La marche en avant vers l’âge de départ à 64 ans est suspendue jusqu’en janvier 2028. Concrètement, cela signifie que la génération née en 1964 pourra partir à la retraite dès 62 ans et 9 mois (l’âge de départ fixé pour ceux nés en 1963) au lieu de 63 ans si la réforme Borne n’avait pas été mise sur pause. Le gouvernement a également prévu un geste de dernière minute, qui sera précisé dans un amendement, pour étendre le principe de la suspension aux personnes nées au cours du premier trimestre 1965. Celles-ci pourraient, elles aussi, partir à la retraite à 62 ans et 9 mois. L’âge légal sera ensuite décalé d’un trimestre pour les générations suivantes : ceux nés après le premier trimestre 1965 pourront ainsi partir à 63 ans (au lieu de 63 ans et trois mois), ceux nés en 1966 à 63 ans et trois mois et ainsi de suite. La génération 1969 sera la première à atteindre la cible de l’âge légal de départ à 64 ans, alors que la réforme Borne prévoyait que ce soit celle de 1968.
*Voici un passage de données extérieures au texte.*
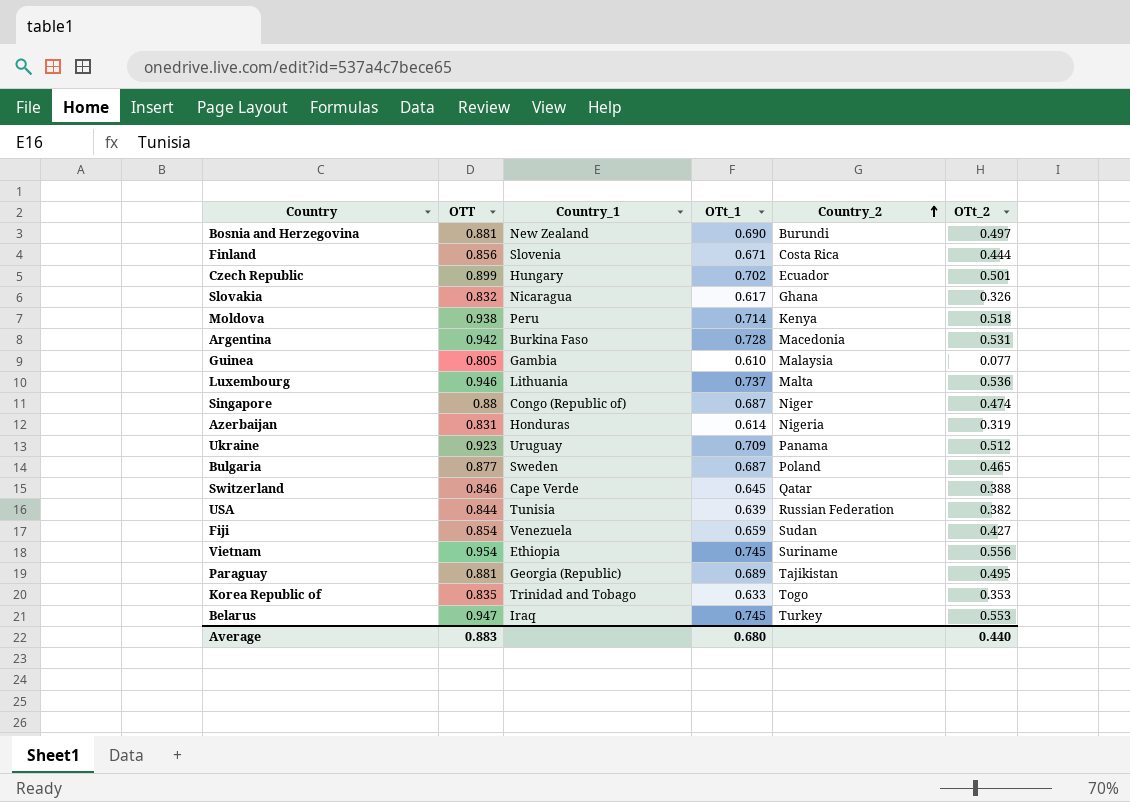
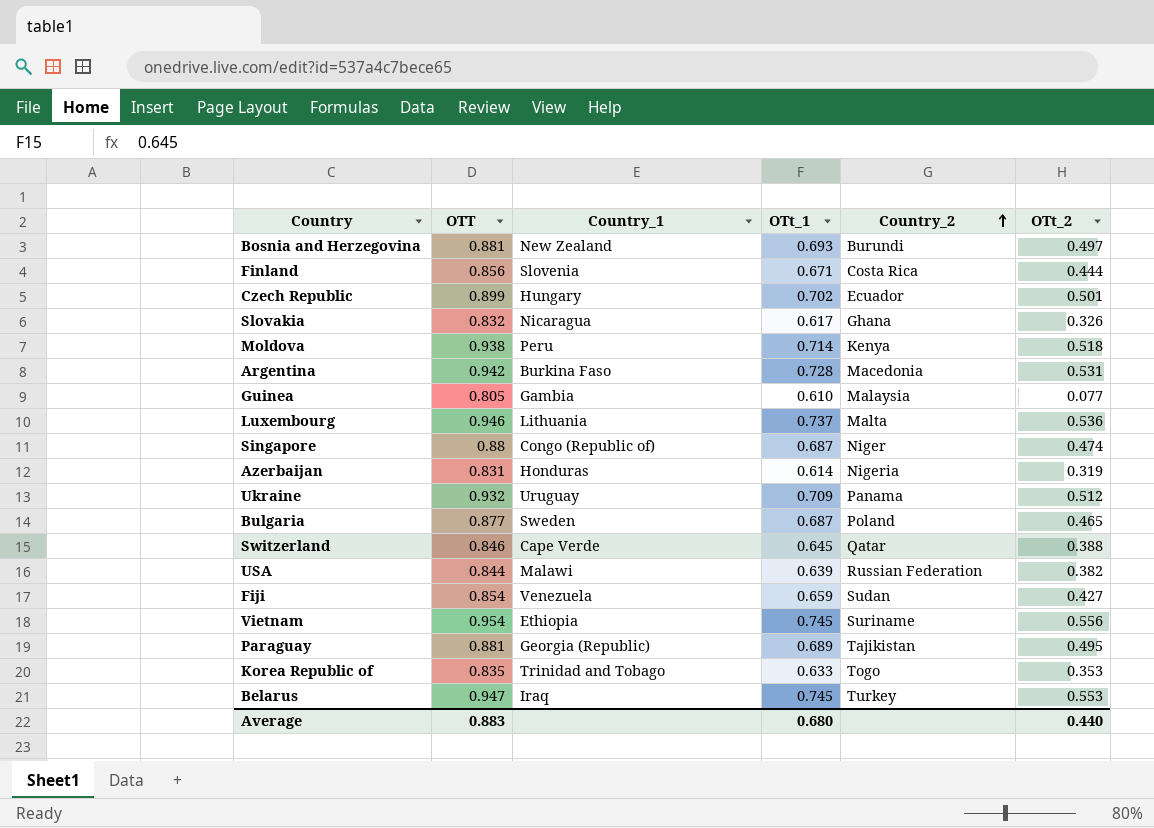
Bosnia and Herzegovina | OTt_1: 0.690 -> 0.693
Ukraine | OTT: 0.923 -> 0.932
USA | Country_1: Tunisia -> Malawi

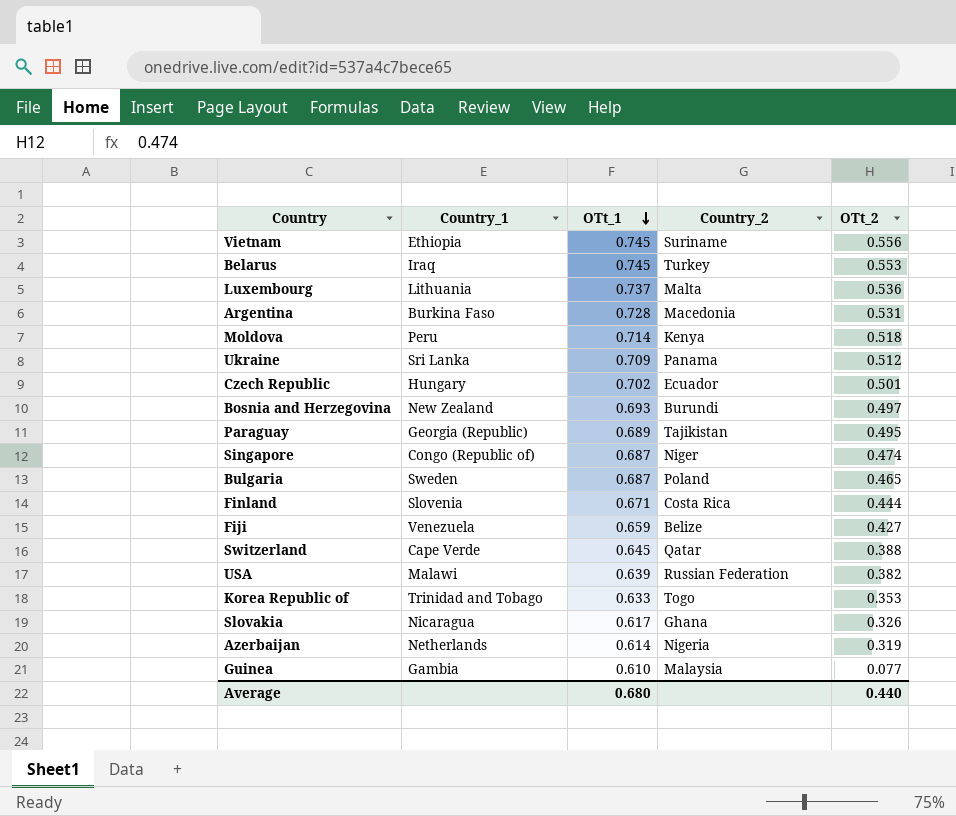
row order: Country_2 ascending -> OTt_1 descending
column OTT | position: 2 -> none
Ukraine | Country_1: Uruguay -> Sri Lanka
Fiji | Country_2: Sudan -> Belize
Azerbaijan | Country_1: Honduras -> Netherlands

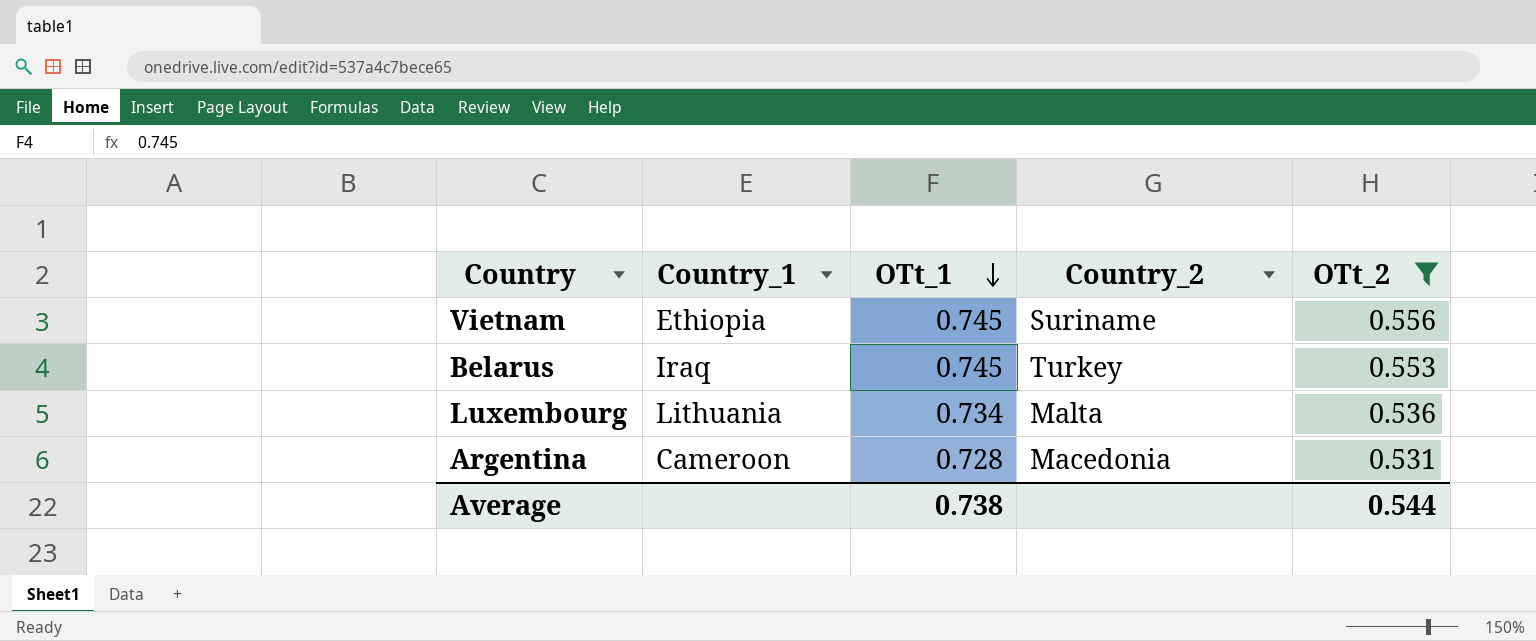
filter: none -> OTt_2 >= 0.531
Luxembourg | OTt_1: 0.737 -> 0.734
Argentina | Country_1: Burkina Faso -> Cameroon
Average | OTt_1: 0.680 -> 0.738
Average | OTt_2: 0.440 -> 0.544

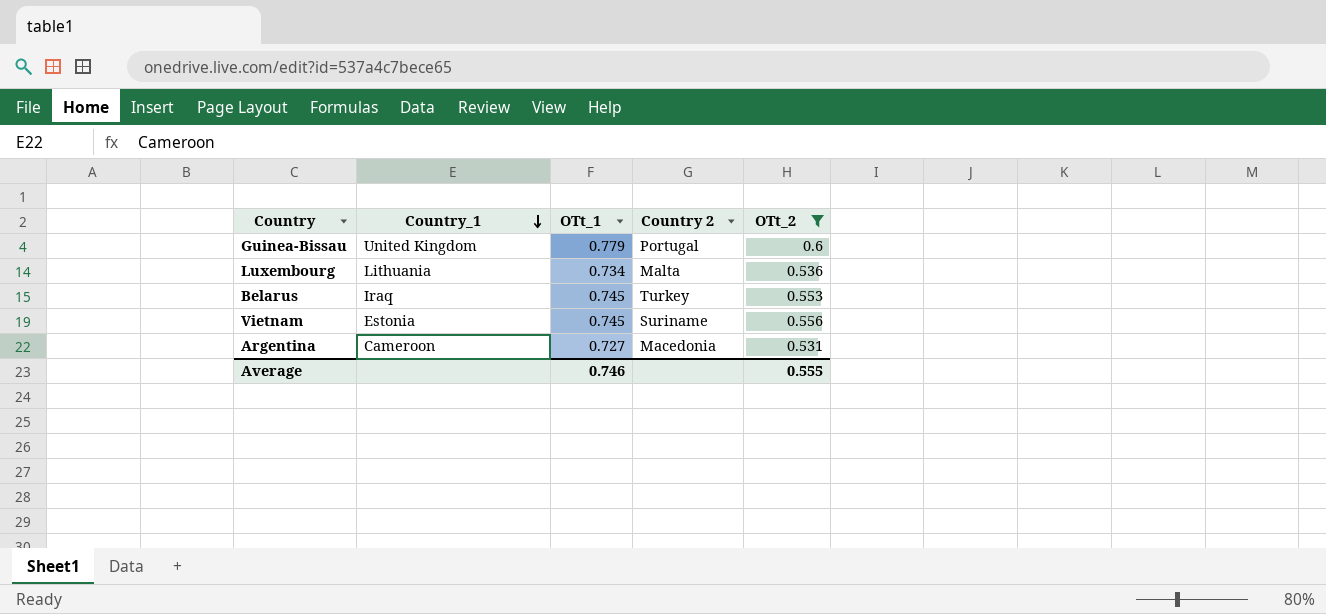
row order: OTt_1 descending -> Country_1 descending
column name: Country_2 -> Country 2
row Guinea-Bissau: none -> United Kingdom | 0.779 | Portugal | 0.6
Vietnam | Country_1: Ethiopia -> Estonia
Argentina | OTt_1: 0.728 -> 0.727
Average | OTt_1: 0.738 -> 0.746
Average | OTt_2: 0.544 -> 0.555

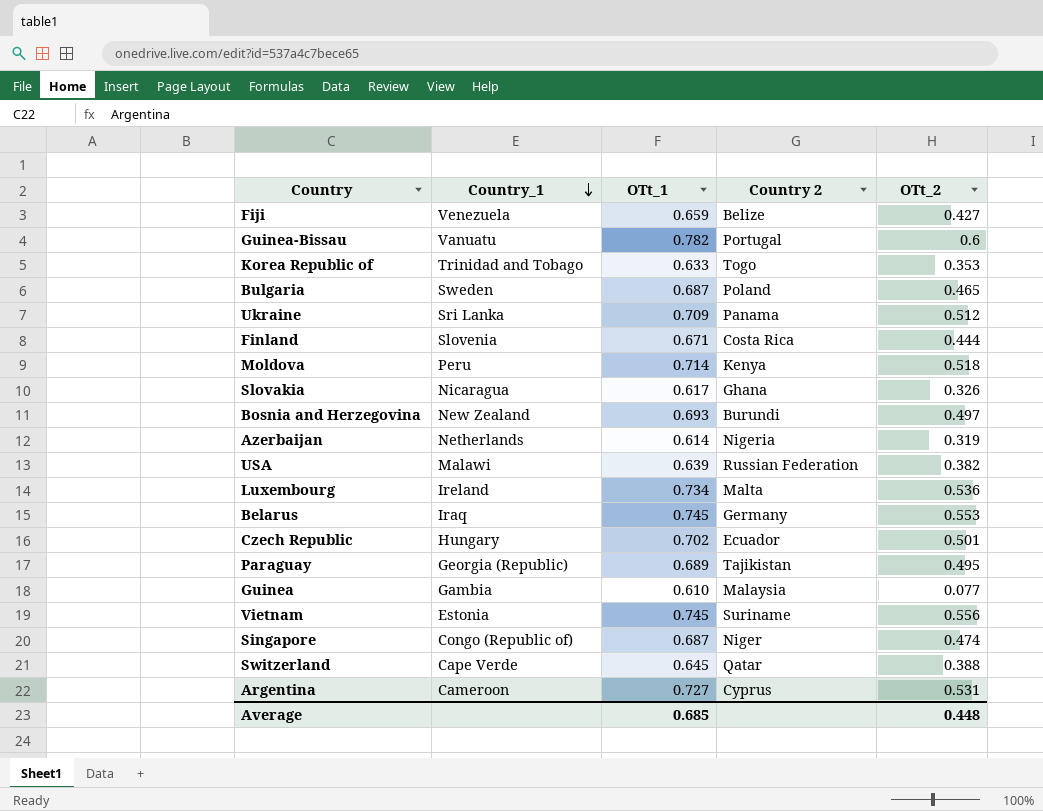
filter: OTt_2 >= 0.531 -> none
Guinea-Bissau | Country_1: United Kingdom -> Vanuatu
Guinea-Bissau | OTt_1: 0.779 -> 0.782
Luxembourg | Country_1: Lithuania -> Ireland
Belarus | Country 2: Turkey -> Germany
Argentina | Country 2: Macedonia -> Cyprus
Average | OTt_1: 0.746 -> 0.685
Average | OTt_2: 0.555 -> 0.448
Qu’en est-il de la durée de cotisation ?

La loi Borne prévoyait d’accélérer la mise en œuvre de la réforme Touraine qui vise à faire passer de 42 à 43 ans la durée cotisations nécessaire pour partir à la retraite à taux plein. Aujourd’hui, la génération née en 1963 doit cotiser 42 ans et 6 mois, soit 170 trimestres. Cette durée d’assurance devait être augmentée de trois mois pour chaque génération par la réforme de 2023. Un mécanisme lui aussi gelé par Sébastien Lecornu. La génération de 1964 devra ainsi cotiser 170 trimestres, soit 42 ans et 6 mois, et non pas 171 trimestres et 42 ans et 9 mois si la réforme Borne avait été appliquée. La durée passera à 171 trimestres pour ceux nés en 1965 (au lieu de 172). Les personnes nées en 1966 seront les premières à devoir cotiser 172 trimestres, soit 43 ans pour partir à taux plein.

Quid des carrières longues ?

C’était une des demandes des socialistes. Le gouvernement a finalement déposé ce mercredi 12 au matin, in extremis avant le débat à l’Assemblée nationale dans l’après-midi, un amendement pour intégrer les personnes qui sont rentrées tôt sur le marché du travail – les carrières longues – dans la suspension de la réforme des retraites. Les «actifs» et les «super actifs» de la fonction publique (aides-soignants, sapeurs-pompiers…), qui bénéficient, eux aussi, de départs anticipés, seront également concernés. Tout comme les régimes spécifiques de Mayotte et Saint-Pierre-et-Miquelon.

Mise à jour ce mercredi 12 novembre à 9 h 22, avec le dépôt par le gouvernement de l’amendement sur les carrières longues.